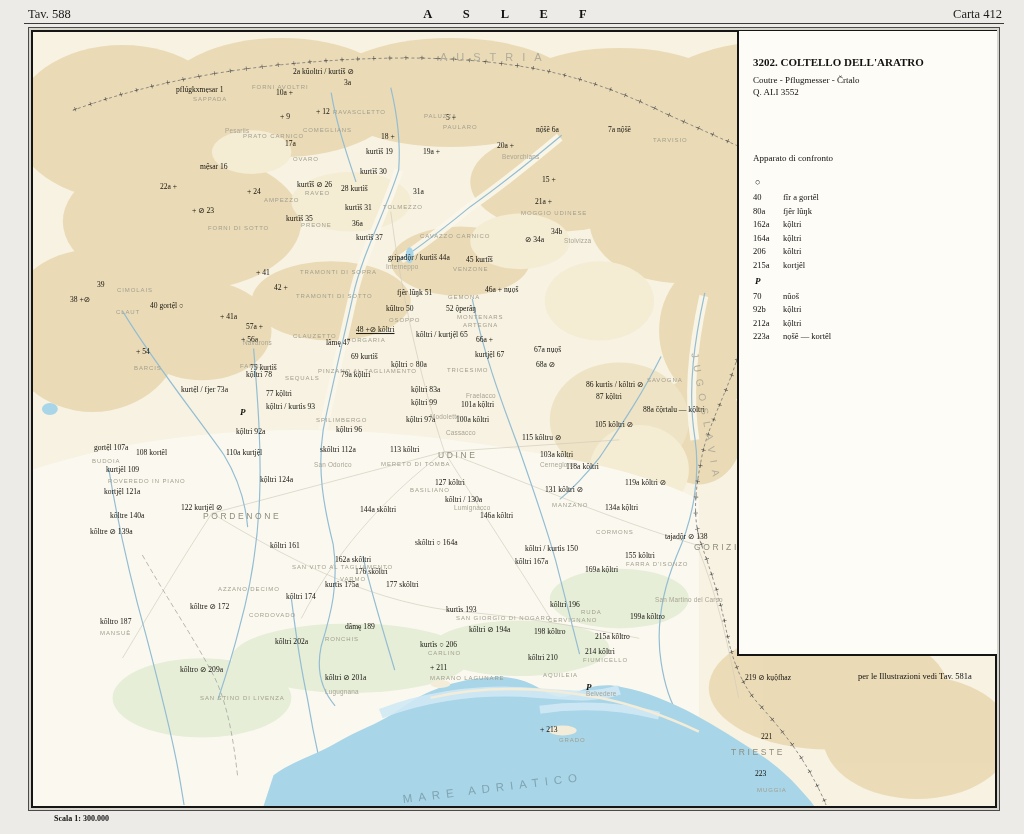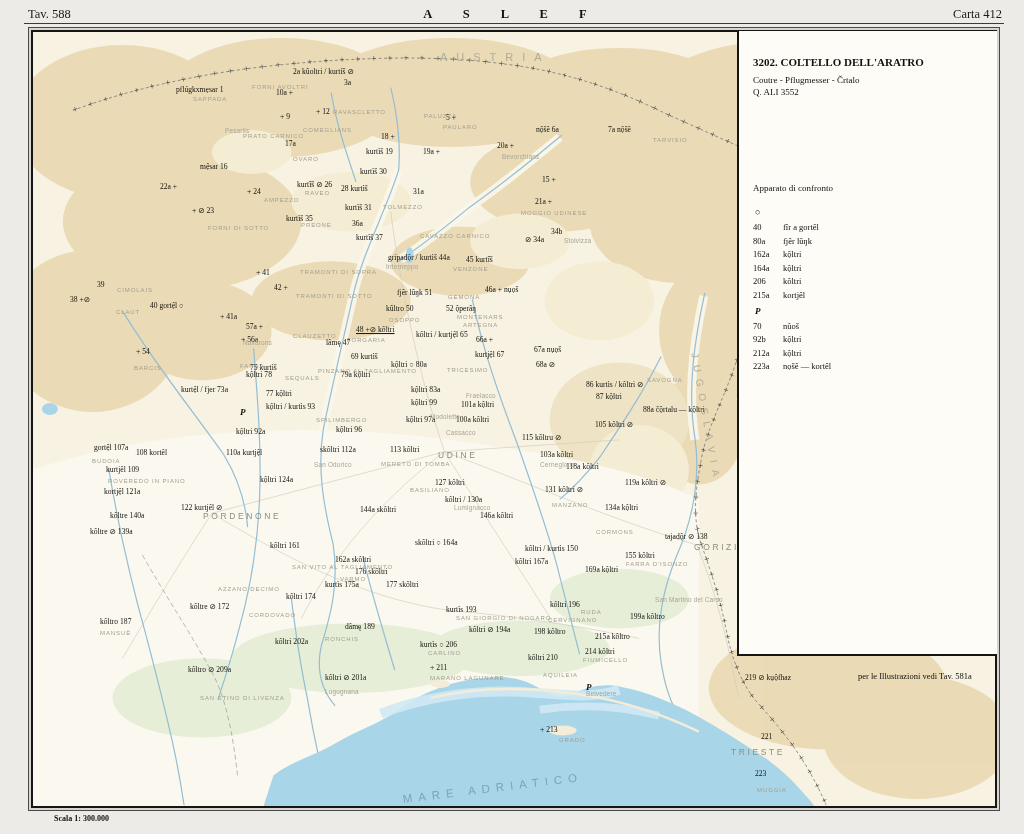--- a/index.html
+++ b/index.html
@@ -45,7 +45,7 @@
   .leg-title { font-weight:bold; font-size:11px; color:#111; }
   .leg-sub   { font-size:9px; margin-top:7px; color:#111; }
   .leg-q     { font-size:9px; margin-top:2px; color:#111; }
-  .leg-apparato { font-size:9px; margin-top:86px; color:#111; }
+  .leg-apparato { font-size:9px; margin-top:56px; color:#111; }
   .leg-groups { margin-top:14px; font-size:8.5px; color:#111; }
   .leg-symbol { margin:6px 0 5px 2px; font-size:9px; }
   .leg-symbol.leg-p { font-style:italic; font-weight:bold; }

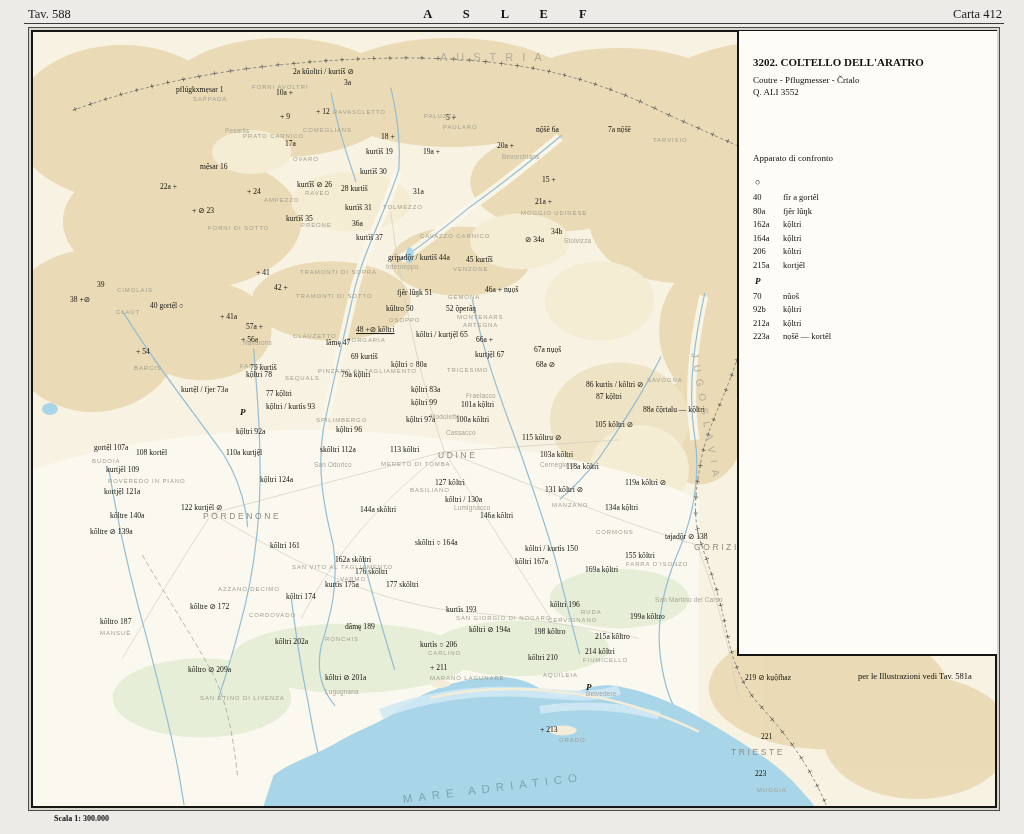--- a/index.html
+++ b/index.html
@@ -285,7 +285,7 @@
       <div class="pt" style="left: 420px; top: 645px;">kurtìs ○ 206</div>
       <div class="pt" style="left: 585px; top: 652px;">214 kôltri</div>
       <div class="pt" style="left: 528px; top: 658px;">kôltri 210</div>
-      <div class="pt" style="left: 180px; top: 670px; margin-left: 8px;">kôltro ⊘ 209a</div>
+      <div class="pt" style="left: 180px; top: 670px;">kôltro ⊘ 209a</div>
       <div class="pt" style="left: 325px; top: 678px;">kôltri ⊘ 201a</div>
       <div class="pt" style="left: 430px; top: 668px;">+ 211</div>
       <div class="pt" style="left: 745px; top: 678px;">219 ⊘ kụộfhaz</div>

-*-*-

** ASSIGNMENT **
Filter the entries above and copy only the lines that hold "symbol".

** ANSWER FOR THIS EXERCISE **
   .leg-symbol { margin:6px 0 5px 2px; font-size:9px; }
   .leg-symbol.leg-p { font-style:italic; font-weight:bold; }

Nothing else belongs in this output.